Треть стока. И это она говорит сейчас, когда еще весь оазис корчится от жажды. Отдать треть воды Аралу значит отрезать треть поливного клина. Выкинуть треть оазиса. Тут еще вопрос: что дороже — море или земля, в которую вложены средства, да если бы только средства. Труд, труд вложен, и не одного поколения! Что дороже? Что ценнее? Что роднее и ближе?

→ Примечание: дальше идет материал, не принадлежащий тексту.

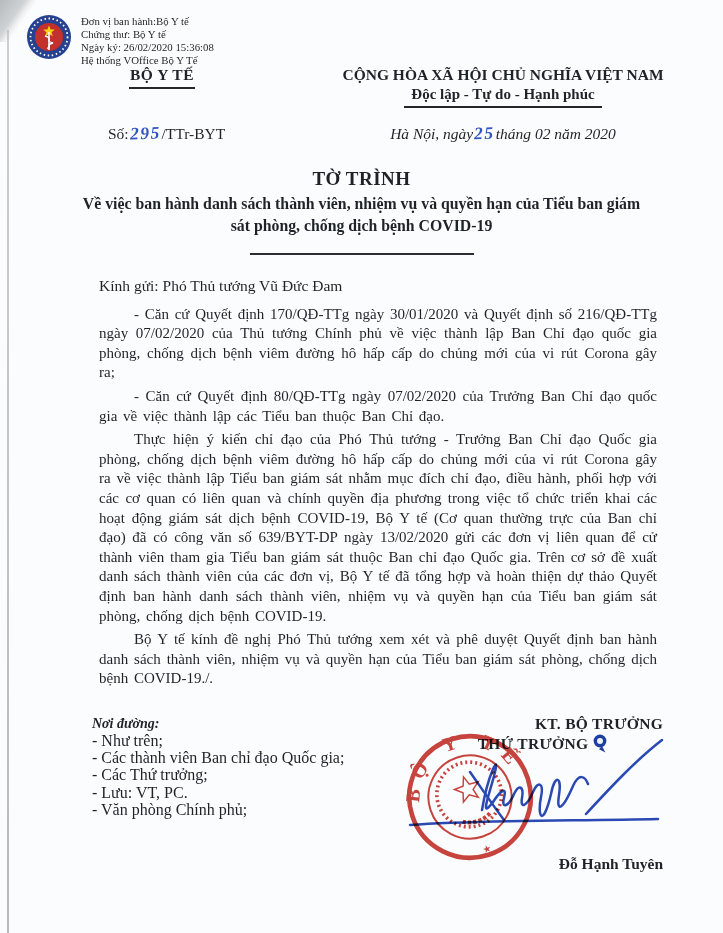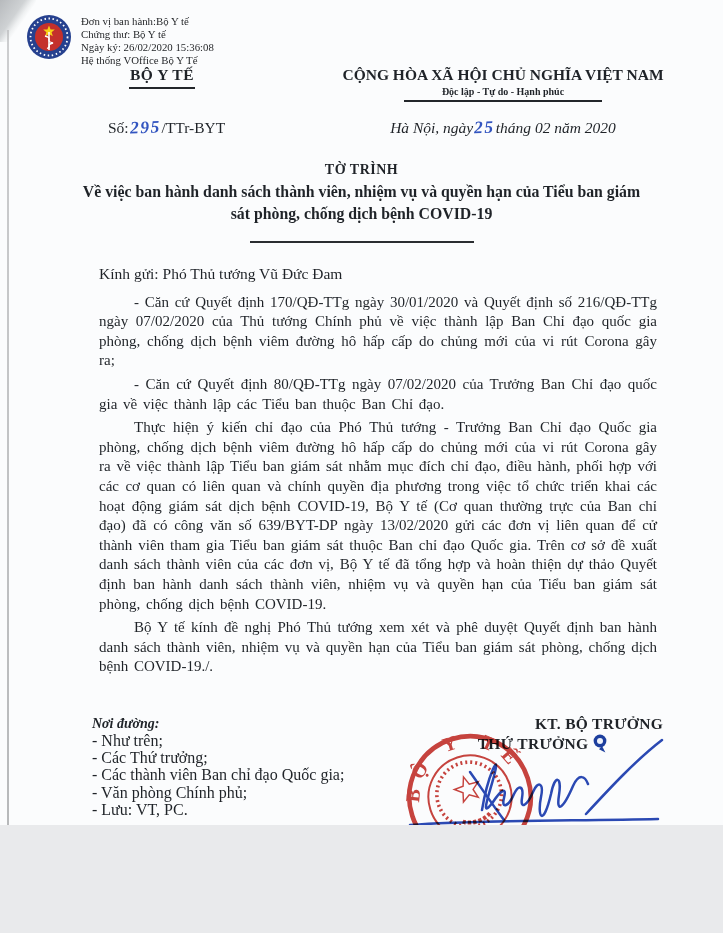--- a/index.html
+++ b/index.html
@@ -4,7 +4,7 @@
 <style>
   html,body{margin:0;padding:0;background:#e9eaec;}
   .page{
-    position:relative;width:723px;height:825px;overflow:hidden;
+    position:relative;width:723px;height:933px;overflow:hidden;
     background:#fbfcfd;
     font-family:"Liberation Serif","DejaVu Serif",serif;
     color:#1f2328;

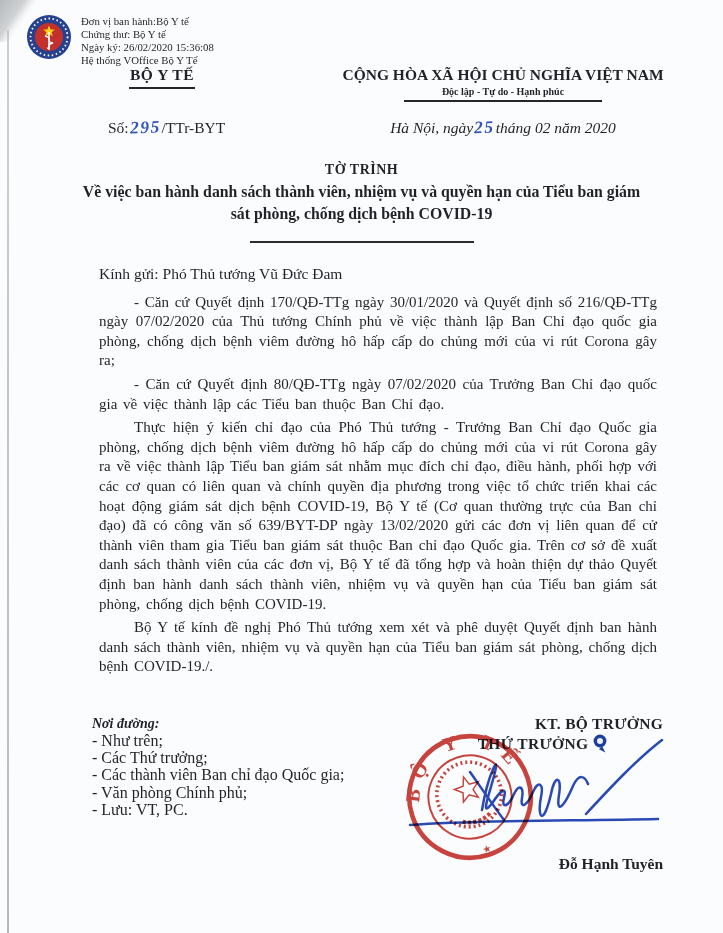--- a/index.html
+++ b/index.html
@@ -26,7 +26,7 @@
   .issuer-underline{width:66px;height:1.6px;background:#23262a;margin:3px auto 0;}
   .header-right{width:428px;margin-left:auto;margin-right:6px;text-align:center;}
   .motto1{font-weight:bold;font-size:15.5px;}
-  .motto2{font-weight:bold;font-size:10px;margin-top:2px;}
+  .motto2{font-weight:bold;font-size:15px;margin-top:2px;}
   .motto-underline{width:198px;height:1.8px;background:#23262a;margin:3px auto 0;}
 
   .numdate-row{display:flex;margin-top:15px;align-items:baseline;}

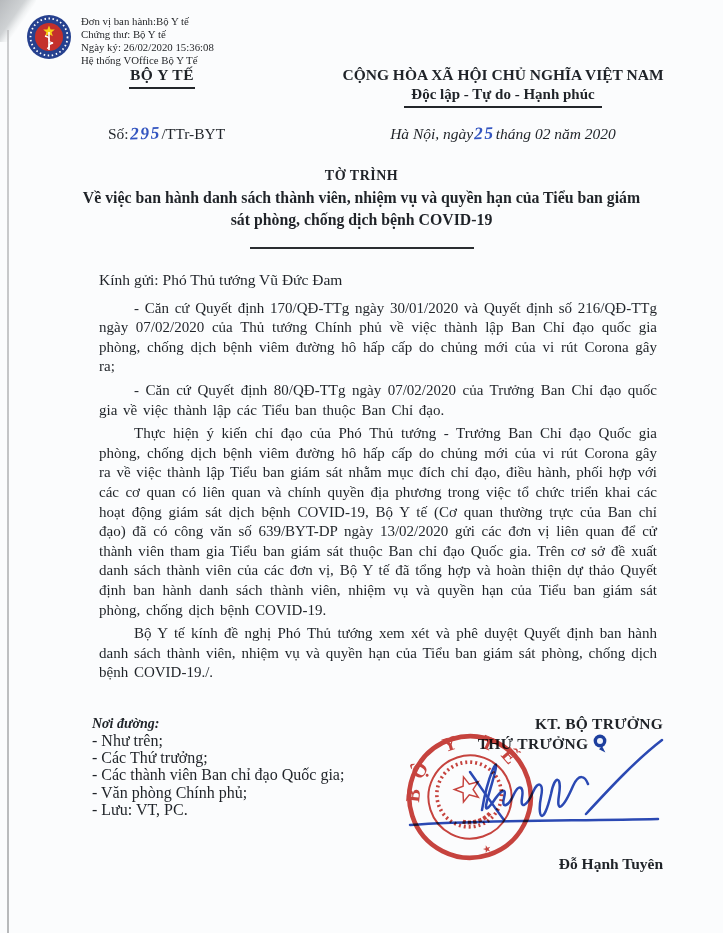--- a/index.html
+++ b/index.html
@@ -37,7 +37,7 @@
 
   
   .title-block{margin-top:24px;text-align:center;}
-  .doc-type{font-weight:bold;font-size:14px;letter-spacing:.5px;}
+  .doc-type{font-weight:bold;font-size:19px;letter-spacing:.5px;}
   .subject{font-weight:bold;font-size:15.8px;line-height:22px;max-width:568px;margin:3px auto 16px;}
   .subject-underline{width:224px;height:1.9px;background:#2a2d31;margin:6px auto 0;}
   .recipient{margin:22px 66px 0 99px;text-align:left;font-size:15.5px;}

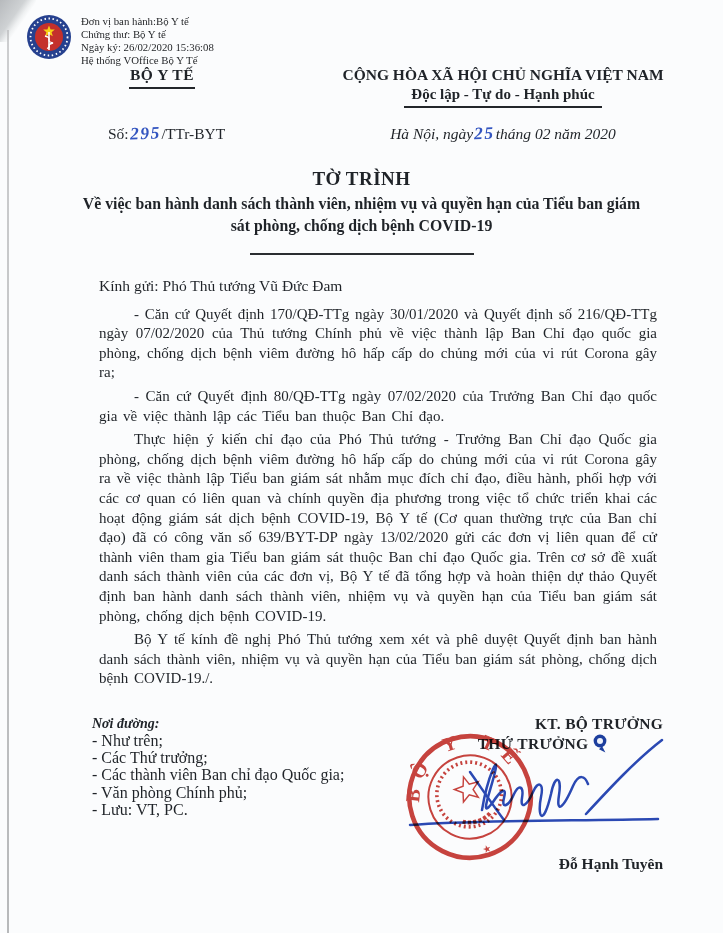--- a/index.html
+++ b/index.html
@@ -127,8 +127,8 @@
     <div class="noi-nhan">
       <div class="noi-nhan-label">Nơi đường:</div>
       <div class="noi-nhan-item">- Như trên;</div>
+      <div class="noi-nhan-item">- Các thành viên Ban chỉ đạo Quốc gia;</div>
       <div class="noi-nhan-item">- Các Thứ trưởng;</div>
-      <div class="noi-nhan-item">- Các thành viên Ban chỉ đạo Quốc gia;</div>
       <div class="noi-nhan-item">- Văn phòng Chính phủ;</div>
       <div class="noi-nhan-item">- Lưu: VT, PC.</div>
     </div>

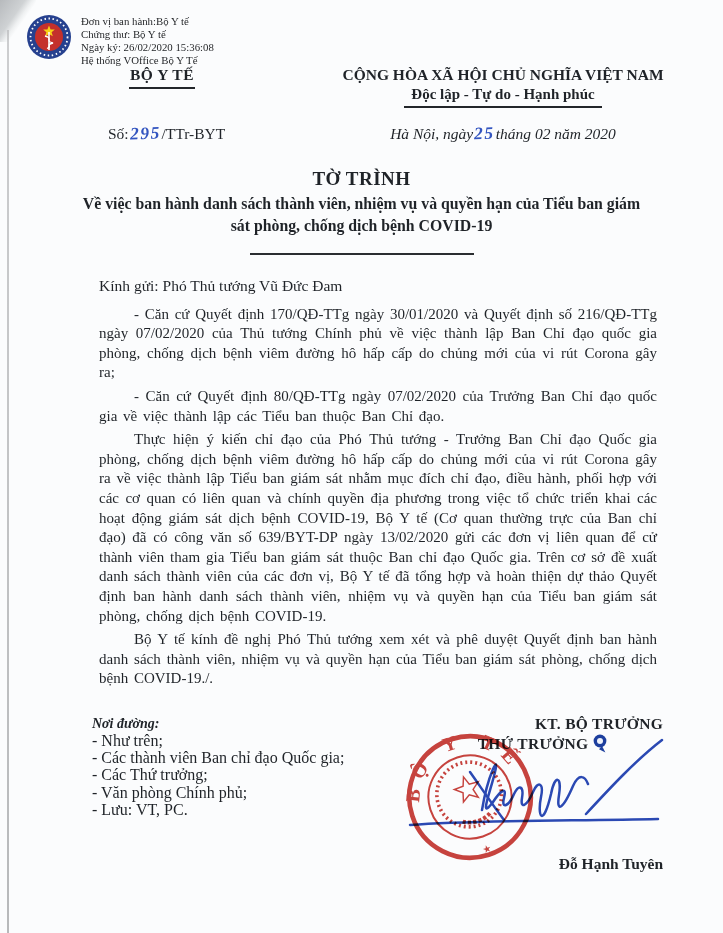--- a/index.html
+++ b/index.html
@@ -129,8 +129,8 @@
       <div class="noi-nhan-item">- Như trên;</div>
       <div class="noi-nhan-item">- Các thành viên Ban chỉ đạo Quốc gia;</div>
       <div class="noi-nhan-item">- Các Thứ trưởng;</div>
+      <div class="noi-nhan-item">- Lưu: VT, PC.</div>
       <div class="noi-nhan-item">- Văn phòng Chính phủ;</div>
-      <div class="noi-nhan-item">- Lưu: VT, PC.</div>
     </div>
 
     <div class="sign-block">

Так думал Даулетов, но спросил он кратко:
— А земля?
— Что земля?
— Ну как же с поливом?
— А кто говорит об отмене поливов, об отказе от поливных земель? Орошайте, но не устраивайте потоп в пустыне. По нашим данным, перерасход влаги — тридцать-сорок процентов. Сорок процентов пропадает в каналах. Уходит в песок. Бетонируйте. Дорого? Поверхность тысяч каналов, водохранилищ и арыков в тысячу раз превышает зеркало Аму. Отсюда, посчитайте, соответственно испарение. Нужны закрытые арыки. Дорого?! Не сбрасывайте воду в степь. Проведите коллекторы к морю. Постройте очистные сооружения. Дорого?! Но жить всегда дорого. Зато помереть можно ни за грош.
— Ладно, — сказал Даулетов примирительно, поскольку понял, что не переспоришь ее, да, честно говоря, и не хотелось ему переспоривать, права она; может, не во всем, но во многом права.
— Ладно, — повторил он, меняя тему. — Где ты сейчас? Шарипа помолчала минутку. Она успокаивалась, и по глазам было видно, как затухает в ней вспышка гнева, — искры в зрачках гасли и зрачки становились все темнее, печальней. Чуть остыв, она посмотрела на Даулетова, посмотрела устало и ответила равнодушно, как говорят о чем-то безразличном:
— Живу в райцентре. Но все время здесь да на море пропадаю.
В этом «пропадаю» ему почудился второй смысл, тот, что часто проскальзывает в словах многих одиноких женщин. Может, и не было его, второго смысла, может, и впрямь лишь почудилось, но Даулетову вмиг сделалось как-то не по себе, неловко, и от этой неловкости он поспешил распрощаться с Шарипой и простился опять-таки неловко, скоропалительно и невнятно.
По дороге домой он вспомнил то ташкентское лето. Думал о себе и Шарипе. Потом об Арале и опять о Шарипе. Об Аму и вновь о Шарипе. Когда-то про себя он называл ее «индийской богиней». Почему? И сам не знает, ни одной индийской богини ни разу в жизни не видал. Наверное, ему просто представлялось, что если выточить из сандалового дерева лицо богини, то она будет вылитая Шарипа. Он чувствовал, что его опять влечет к этой девушке. Да нет, уже женщине. Значит, не опять, значит, это что-то совсем новое. Нет, не только новое, ибо вырастало из прежнего. Был бутон — стал цветок. Но тут вспомнилась Светлана и маленькая Айлар, застыдился Даулетов собственных мыслей и не без издевки над собой вспомнил поговорку: «Сорок не исполнится — джигит не успокоится».